[Source records]
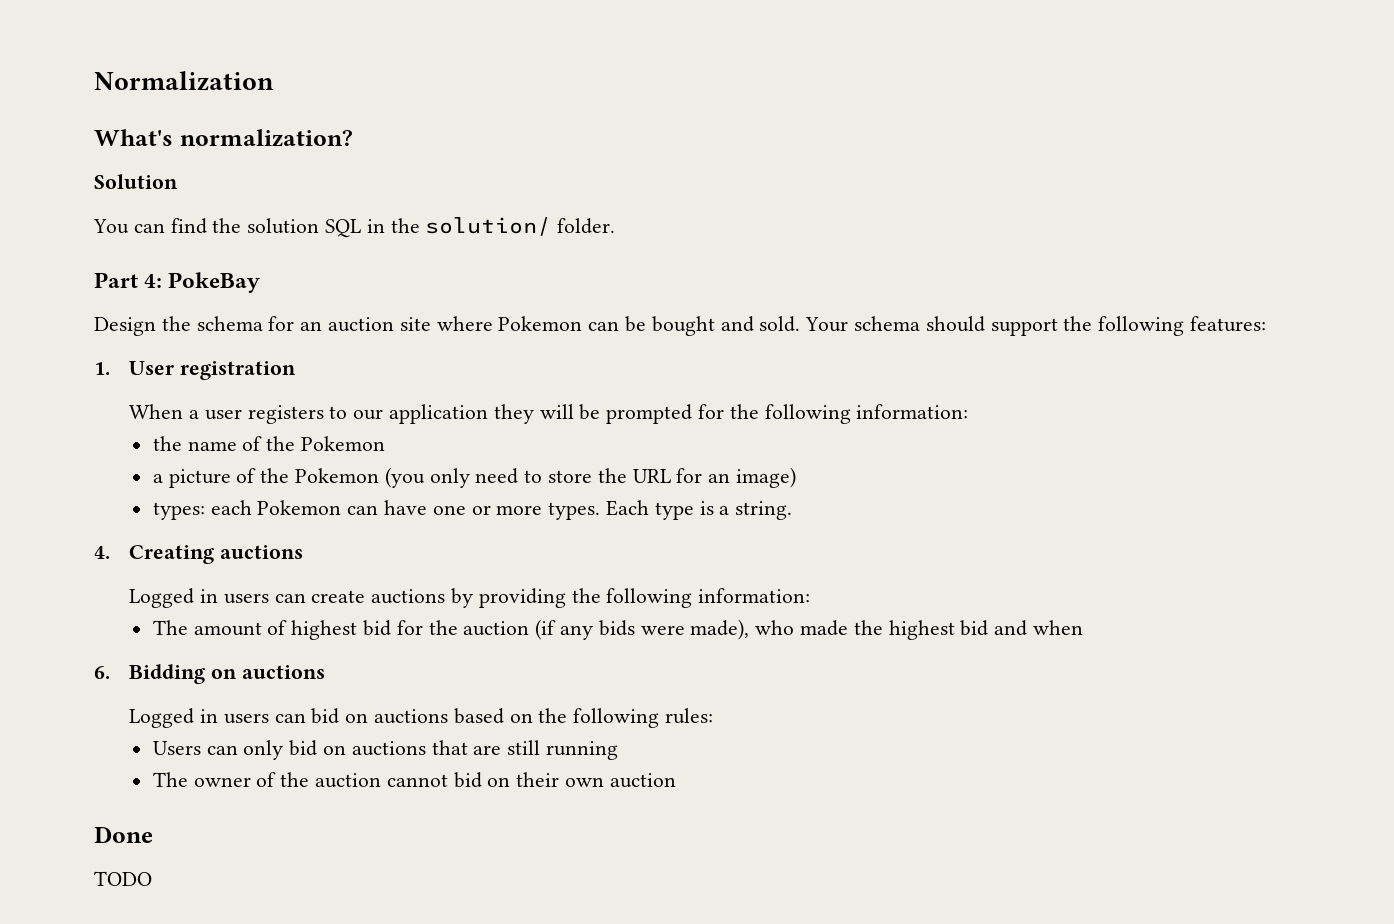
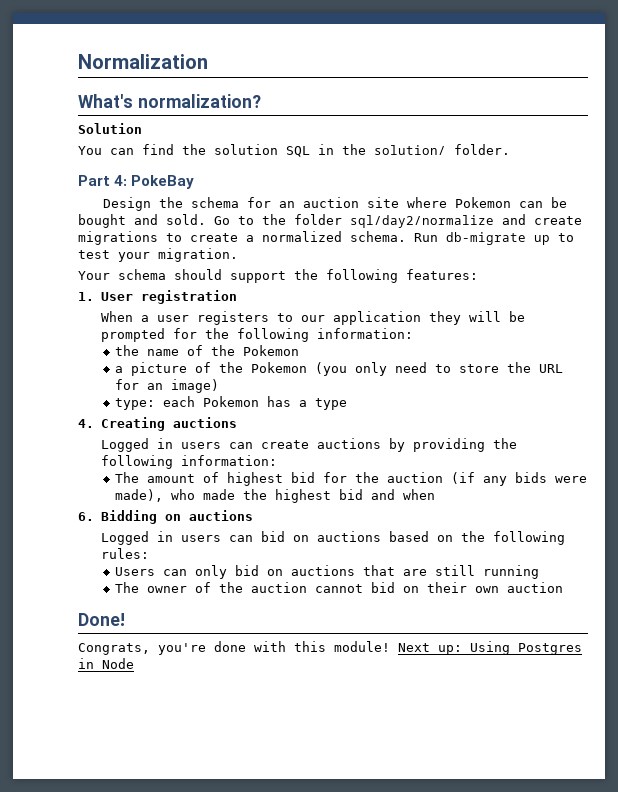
(801, 324) none -> [214,214,582,228] [78,231,574,245] [78,248,238,262] Go to the folder sql/day2/normalize and create migrations to create a normalized schema. Run db-migrate up to test your migration. //
[152,502,205,520] types: -> [114,398,155,410] type:
[347,500,793,520] can have one or more types. Each type is a string. -> [266,396,347,410] has a type
[94,826,153,843] [94,871,152,886] Done // TODO -> [78,613,125,626] [78,641,582,655] [78,658,134,669] Done! // Congrats, you're done with this module! Next up: Using Postgres in Node

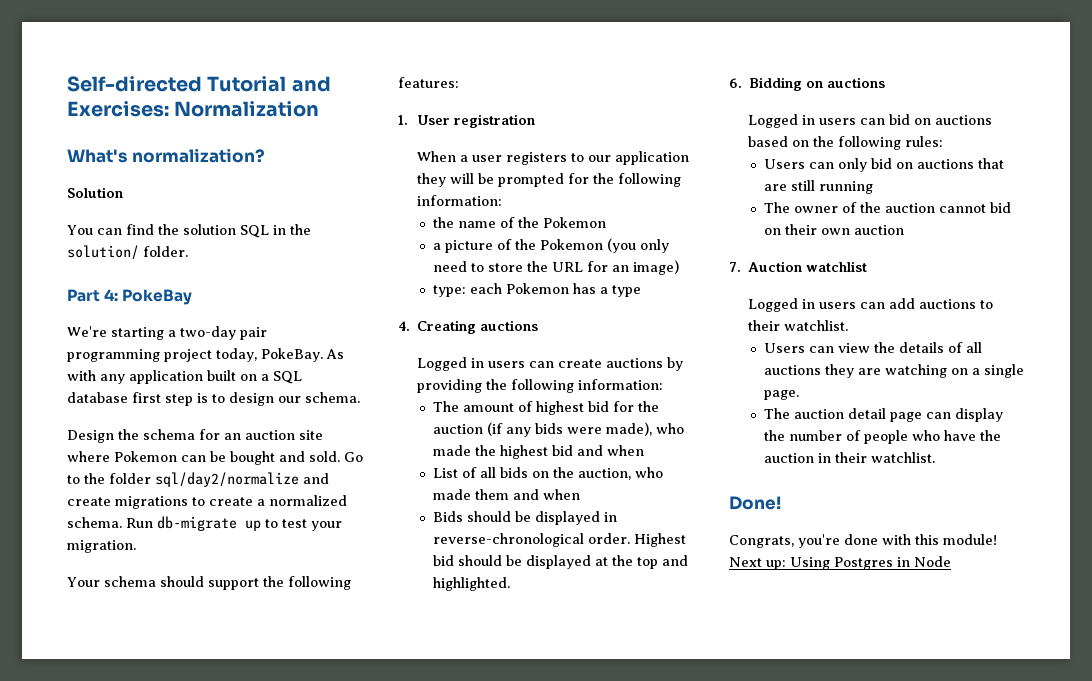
(78, 61) none -> [67,76,331,92] [67,101,169,117] Self-directed Tutorial and Exercises:
(195, 182) none -> [67,326,267,340] [67,348,344,362] [67,370,302,384] [67,392,360,406] // We're starting a two-day pair programming project today, PokeBay. As with any application built on a SQL database first step is to design our schema.
(435, 494) none -> [433,467,664,480] [433,489,581,500] [433,511,618,525] [433,533,687,547] [433,555,689,569] [433,577,511,591] // List of all bids on the auction, who made them and when // Bids should be displayed in reverse-chronological order. Highest bid should be displayed at the top and highlighted.
(563, 587) none -> [729,261,868,272] [748,298,994,312] [748,320,849,331] [764,342,983,353] [764,364,1025,378] [764,390,800,400] [764,408,1004,422] [764,430,1002,444] [764,452,936,463] // 7. Auction watchlist // Logged in users can add auctions to their watchlist. // Users can view the details of all auctions they are watching on a single page. // The auction detail page can display the number of people who have the auction in their watchlist.

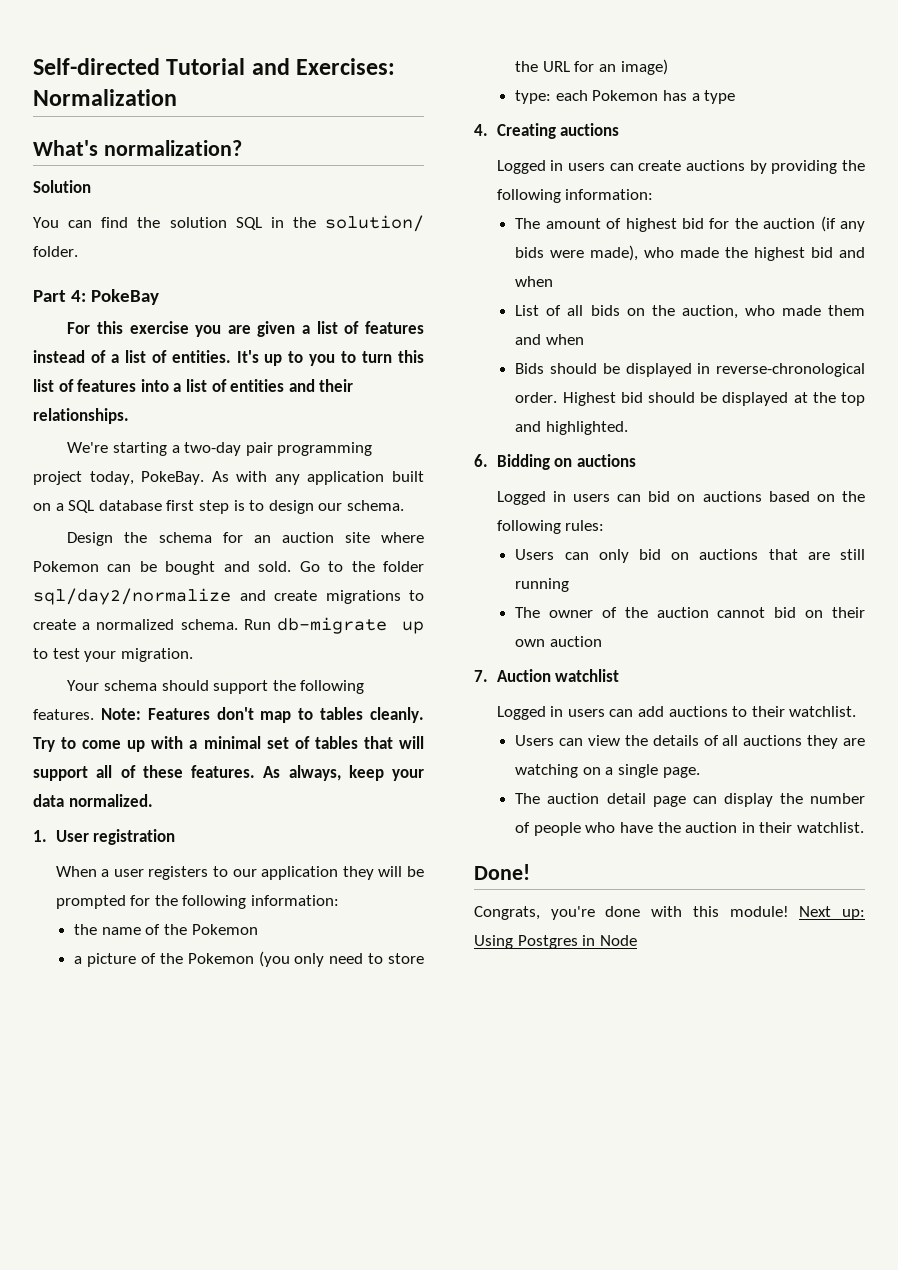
(193, 297) none -> [67,321,425,337] [33,350,425,366] [33,379,354,392] [33,408,129,424] // For this exercise you are given a list of features instead of a list of entities. It's up to you to turn this list of features into a list of entities and their relationships.
[398,77,459,88] features: -> [33,707,424,723] [33,736,424,752] [33,765,424,781] [33,794,153,807] features. Note: Features don't map to tables cleanly. Try to come up with a minimal set of tables that will support all of these features. As always, keep your data normalized.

[Task to complete] Transcribe the listing in full. Omit the pictures and keep every line exact.

[Task result]
(801, 324) none -> [214,214,582,228] [78,231,574,245] [78,248,238,262] Go to the folder sql/day2/normalize and create migrations to create a normalized schema. Run db-migrate up to test your migration. //
[152,502,205,520] types: -> [114,398,155,410] type:
[347,500,793,520] can have one or more types. Each type is a string. -> [266,396,347,410] has a type
[94,826,153,843] [94,871,152,886] Done // TODO -> [78,613,125,626] [78,641,582,655] [78,658,134,669] Done! // Congrats, you're done with this module! Next up: Using Postgres in Node

(78, 61) none -> [67,76,331,92] [67,101,169,117] Self-directed Tutorial and Exercises:
(195, 182) none -> [67,326,267,340] [67,348,344,362] [67,370,302,384] [67,392,360,406] // We're starting a two-day pair programming project today, PokeBay. As with any application built on a SQL database first step is to design our schema.
(435, 494) none -> [433,467,664,480] [433,489,581,500] [433,511,618,525] [433,533,687,547] [433,555,689,569] [433,577,511,591] // List of all bids on the auction, who made them and when // Bids should be displayed in reverse-chronological order. Highest bid should be displayed at the top and highlighted.
(563, 587) none -> [729,261,868,272] [748,298,994,312] [748,320,849,331] [764,342,983,353] [764,364,1025,378] [764,390,800,400] [764,408,1004,422] [764,430,1002,444] [764,452,936,463] // 7. Auction watchlist // Logged in users can add auctions to their watchlist. // Users can view the details of all auctions they are watching on a single page. // The auction detail page can display the number of people who have the auction in their watchlist.

(193, 297) none -> [67,321,425,337] [33,350,425,366] [33,379,354,392] [33,408,129,424] // For this exercise you are given a list of features instead of a list of entities. It's up to you to turn this list of features into a list of entities and their relationships.
[398,77,459,88] features: -> [33,707,424,723] [33,736,424,752] [33,765,424,781] [33,794,153,807] features. Note: Features don't map to tables cleanly. Try to come up with a minimal set of tables that will support all of these features. As always, keep your data normalized.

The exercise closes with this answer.